■ MATERIAL TO PROCESS ■

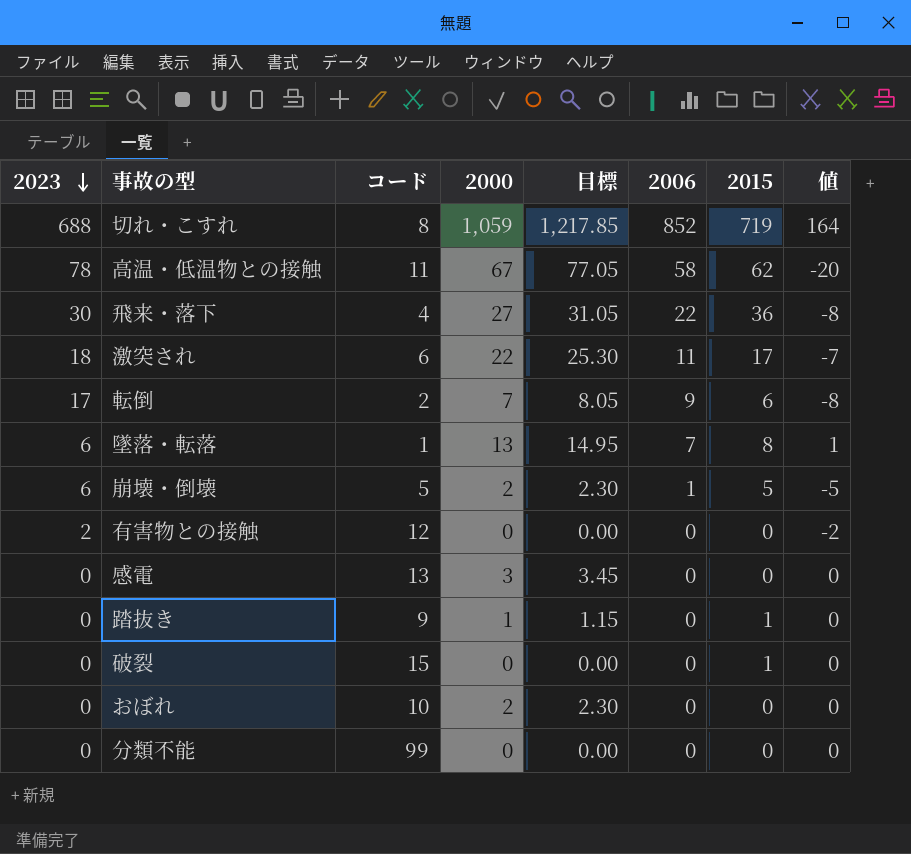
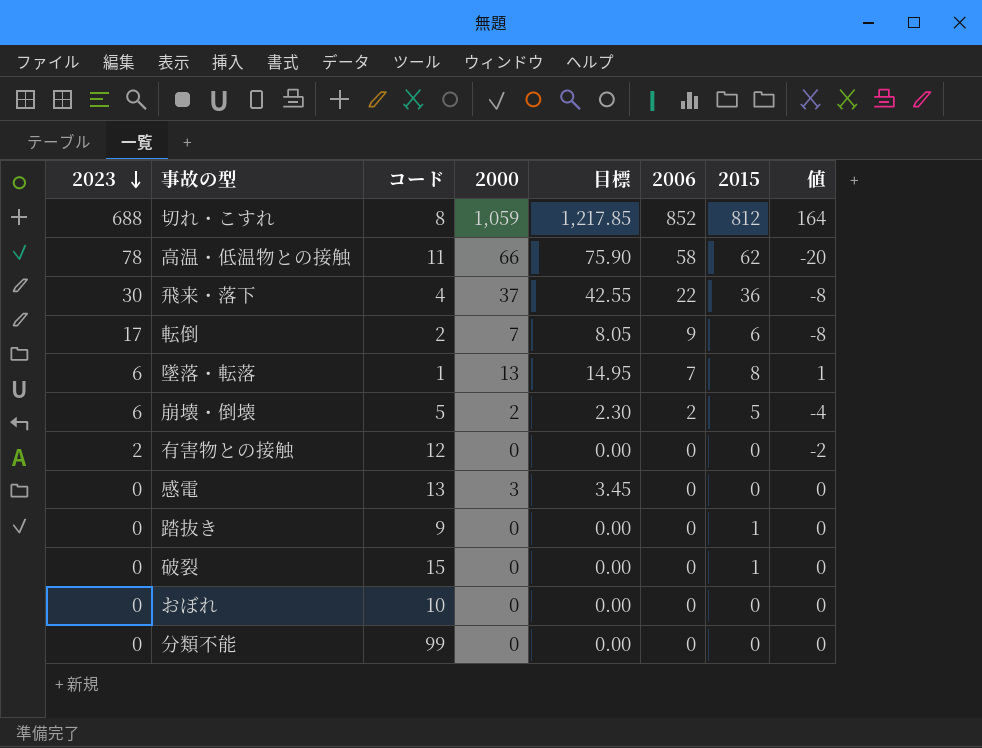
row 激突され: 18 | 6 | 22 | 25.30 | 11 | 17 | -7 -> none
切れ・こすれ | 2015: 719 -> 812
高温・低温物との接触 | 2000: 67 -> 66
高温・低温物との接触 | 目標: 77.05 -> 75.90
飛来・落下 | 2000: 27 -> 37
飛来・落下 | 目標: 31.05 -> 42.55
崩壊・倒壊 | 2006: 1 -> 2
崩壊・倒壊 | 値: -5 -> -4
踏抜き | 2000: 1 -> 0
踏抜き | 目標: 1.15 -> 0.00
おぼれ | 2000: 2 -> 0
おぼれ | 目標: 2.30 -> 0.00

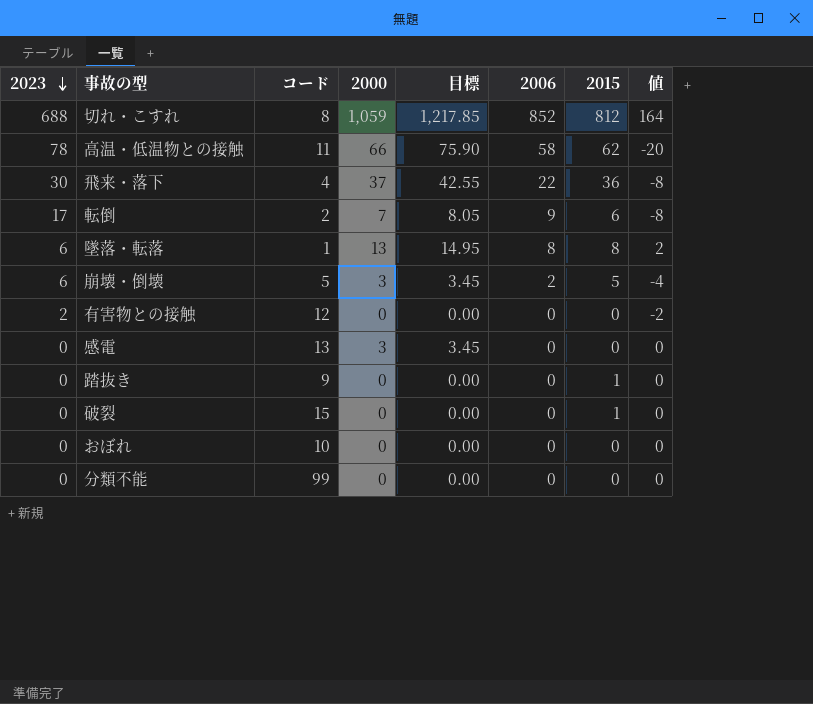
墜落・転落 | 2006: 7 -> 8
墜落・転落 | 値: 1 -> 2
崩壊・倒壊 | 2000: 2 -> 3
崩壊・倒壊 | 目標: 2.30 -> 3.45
---
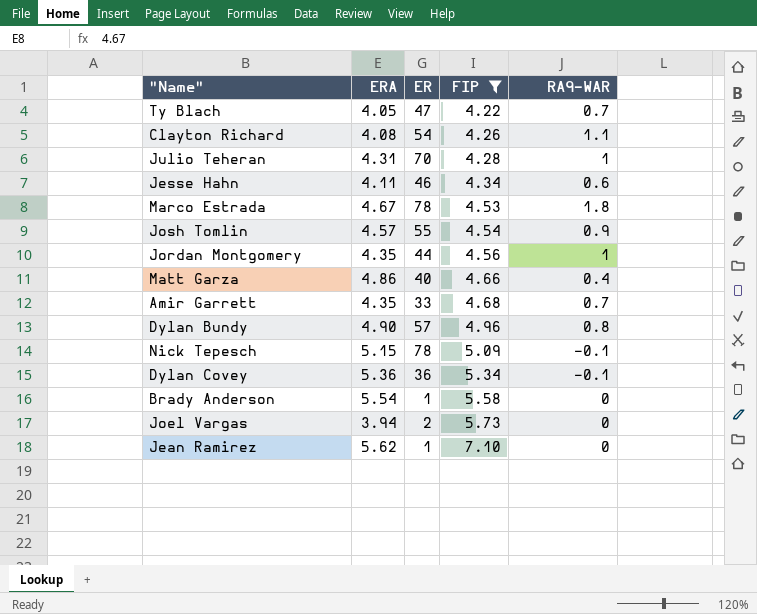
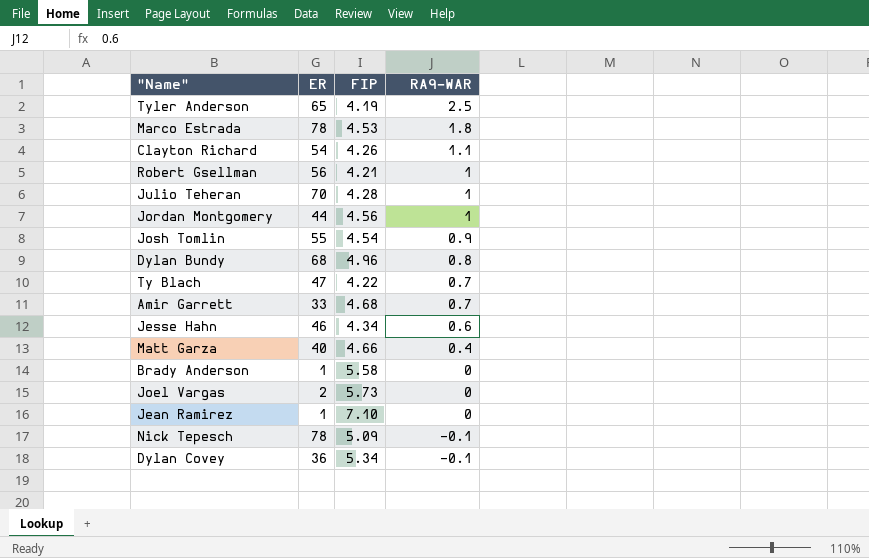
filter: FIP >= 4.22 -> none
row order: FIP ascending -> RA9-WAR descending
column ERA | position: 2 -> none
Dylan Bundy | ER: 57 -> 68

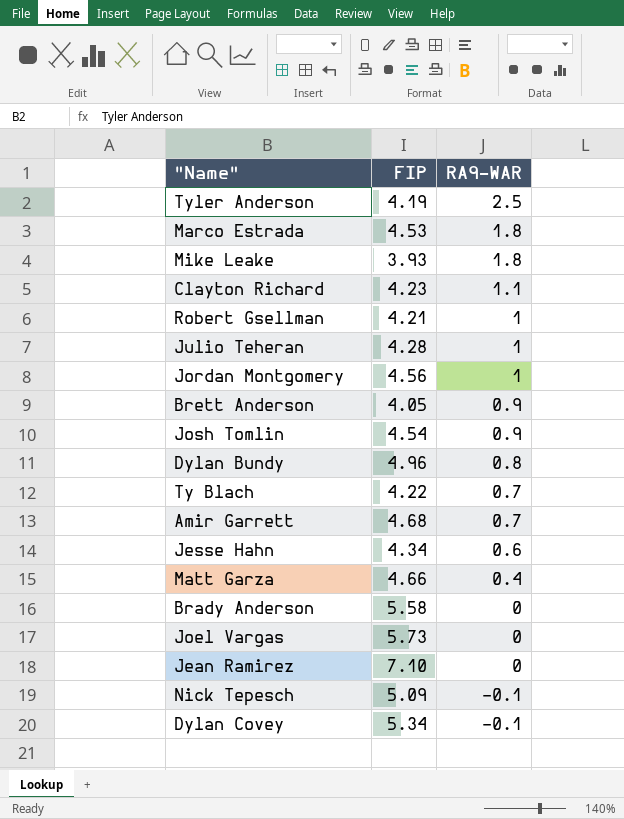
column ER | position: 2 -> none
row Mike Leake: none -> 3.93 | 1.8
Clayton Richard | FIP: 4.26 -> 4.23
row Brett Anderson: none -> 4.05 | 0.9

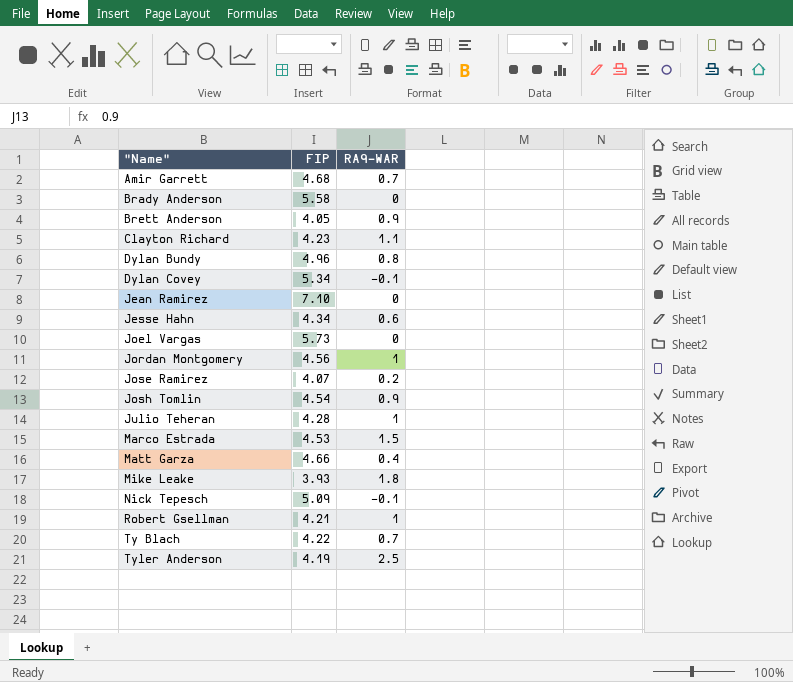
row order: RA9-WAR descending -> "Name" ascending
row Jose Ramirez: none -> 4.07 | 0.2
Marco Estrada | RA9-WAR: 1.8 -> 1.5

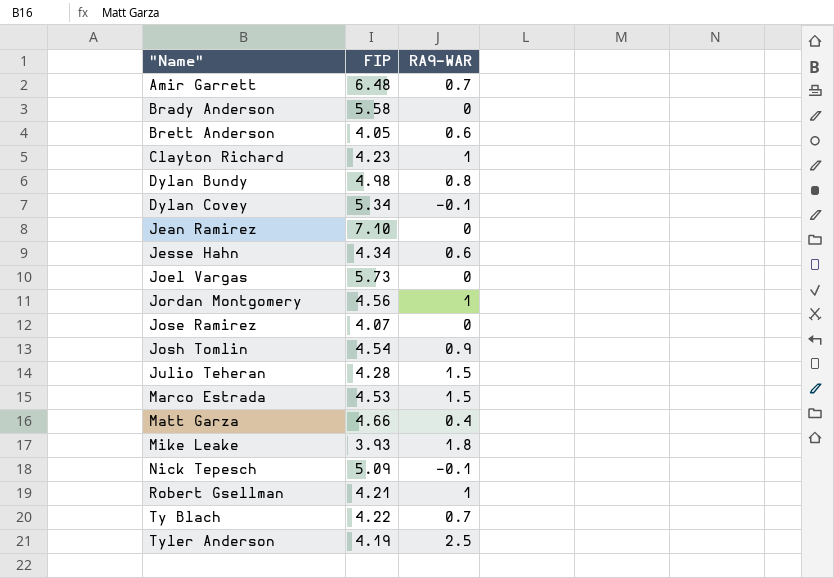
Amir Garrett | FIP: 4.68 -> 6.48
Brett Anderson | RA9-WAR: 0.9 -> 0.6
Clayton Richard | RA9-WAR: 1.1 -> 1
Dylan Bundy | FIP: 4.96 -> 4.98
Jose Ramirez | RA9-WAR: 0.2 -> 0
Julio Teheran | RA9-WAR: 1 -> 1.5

■ WHAT NEEDS TO BE DONE ■
Look above for the line with "踏抜き | 2000: 1 -> 0" and the line with "崩壊・倒壊 | 目標: 2.30 -> 3.45", then restate exactly those two lines and all lines between them, with no pictures.

■ ANSWER AREA ■
踏抜き | 2000: 1 -> 0
踏抜き | 目標: 1.15 -> 0.00
おぼれ | 2000: 2 -> 0
おぼれ | 目標: 2.30 -> 0.00

墜落・転落 | 2006: 7 -> 8
墜落・転落 | 値: 1 -> 2
崩壊・倒壊 | 2000: 2 -> 3
崩壊・倒壊 | 目標: 2.30 -> 3.45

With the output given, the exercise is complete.